Detected change data
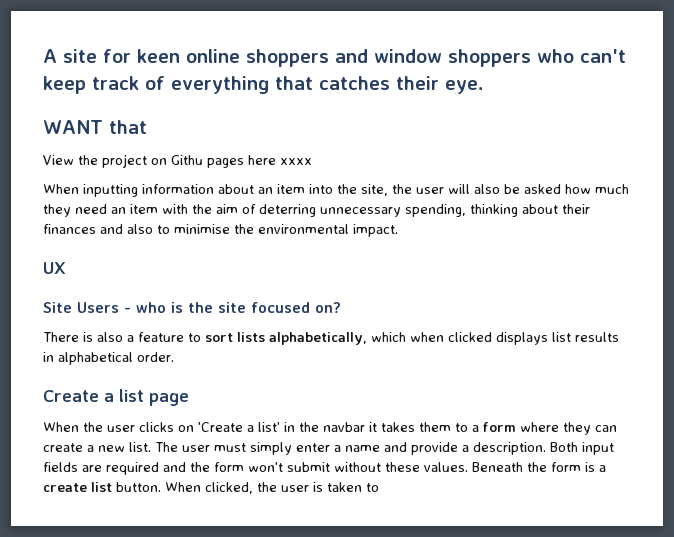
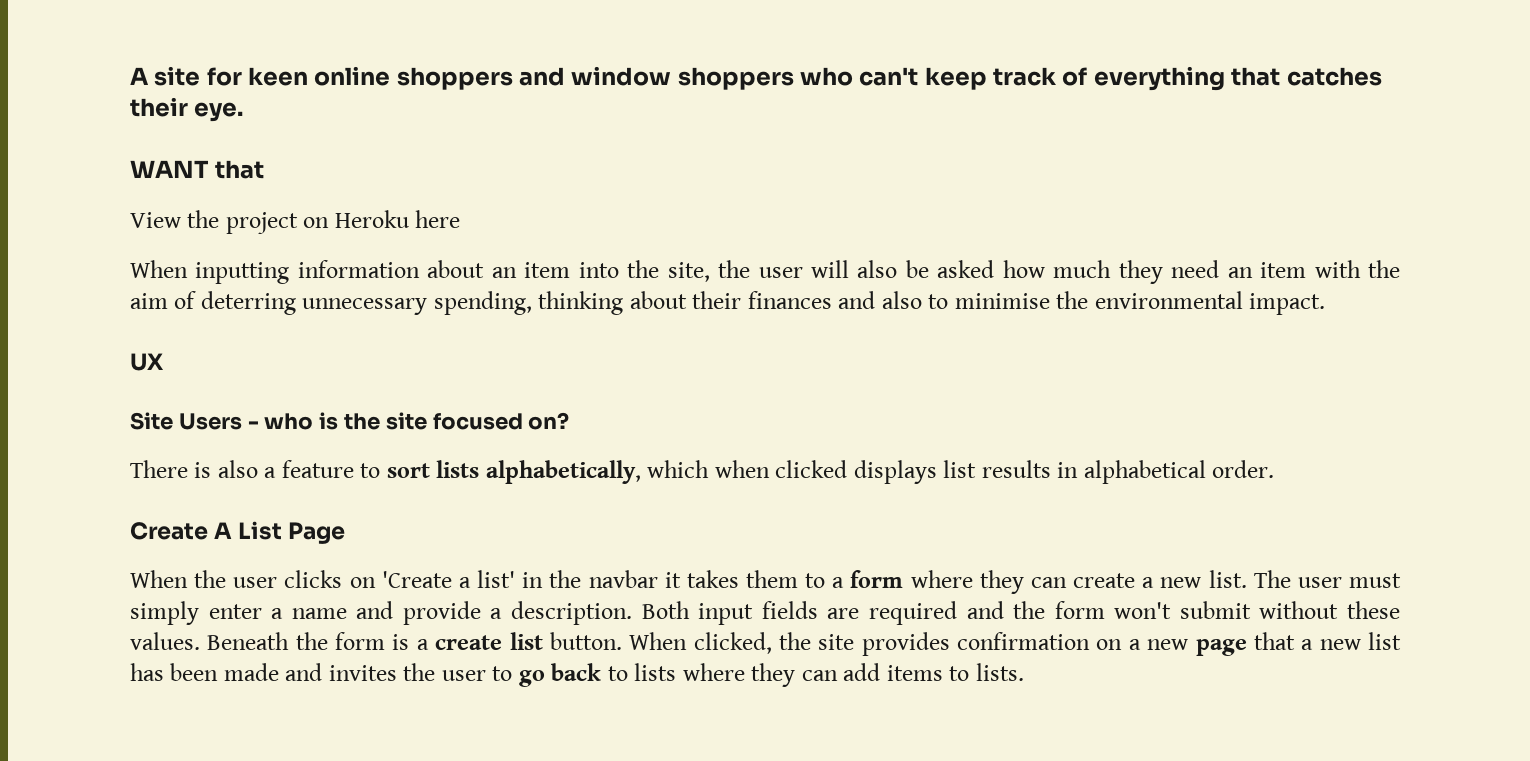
[171,155,244,168] Githu pages -> [334,210,409,228] Heroku
[280,158,312,165] xxxx -> (461, 219) none
[104,389,189,406] a list page -> [214,521,346,544] A List Page
[281,482,379,492] user is taken to -> [818,632,1401,656] [130,663,1024,687] site provides confirmation on a new page that a new list has been made and invites the user to go back to lists where they can add items to lists.

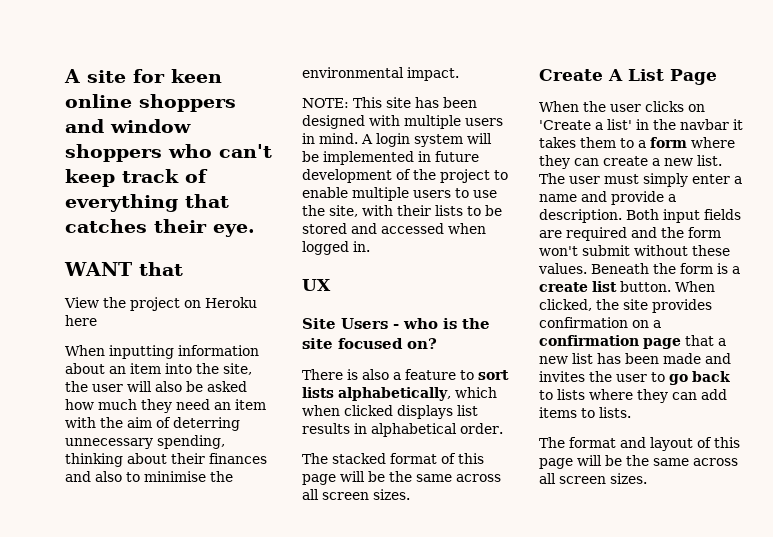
(1326, 304) none -> [302,97,477,108] [302,115,503,129] [302,133,492,147] [302,151,479,165] [302,169,508,183] [302,187,497,201] [302,205,502,217] [302,223,486,234] [302,241,370,255] // NOTE: This site has been designed with multiple users in mind. A login system will be implemented in future development of the project to enable multiple users to use the site, with their lists to be stored and accessed when logged in.
(1275, 469) none -> [302,453,484,464] [302,471,501,485] [302,489,410,500] // The stacked format of this page will be the same across all screen sizes.
[1147,639,1189,650] new -> [539,335,639,346] confirmation
(1024, 672) none -> [539,437,740,451] [539,455,738,469] [539,473,647,484] // The format and layout of this page will be the same across all screen sizes.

_About this task_
The records above are to be repeated exactly, with every picture removed from the copy.

_Task response_
[171,155,244,168] Githu pages -> [334,210,409,228] Heroku
[280,158,312,165] xxxx -> (461, 219) none
[104,389,189,406] a list page -> [214,521,346,544] A List Page
[281,482,379,492] user is taken to -> [818,632,1401,656] [130,663,1024,687] site provides confirmation on a new page that a new list has been made and invites the user to go back to lists where they can add items to lists.

(1326, 304) none -> [302,97,477,108] [302,115,503,129] [302,133,492,147] [302,151,479,165] [302,169,508,183] [302,187,497,201] [302,205,502,217] [302,223,486,234] [302,241,370,255] // NOTE: This site has been designed with multiple users in mind. A login system will be implemented in future development of the project to enable multiple users to use the site, with their lists to be stored and accessed when logged in.
(1275, 469) none -> [302,453,484,464] [302,471,501,485] [302,489,410,500] // The stacked format of this page will be the same across all screen sizes.
[1147,639,1189,650] new -> [539,335,639,346] confirmation
(1024, 672) none -> [539,437,740,451] [539,455,738,469] [539,473,647,484] // The format and layout of this page will be the same across all screen sizes.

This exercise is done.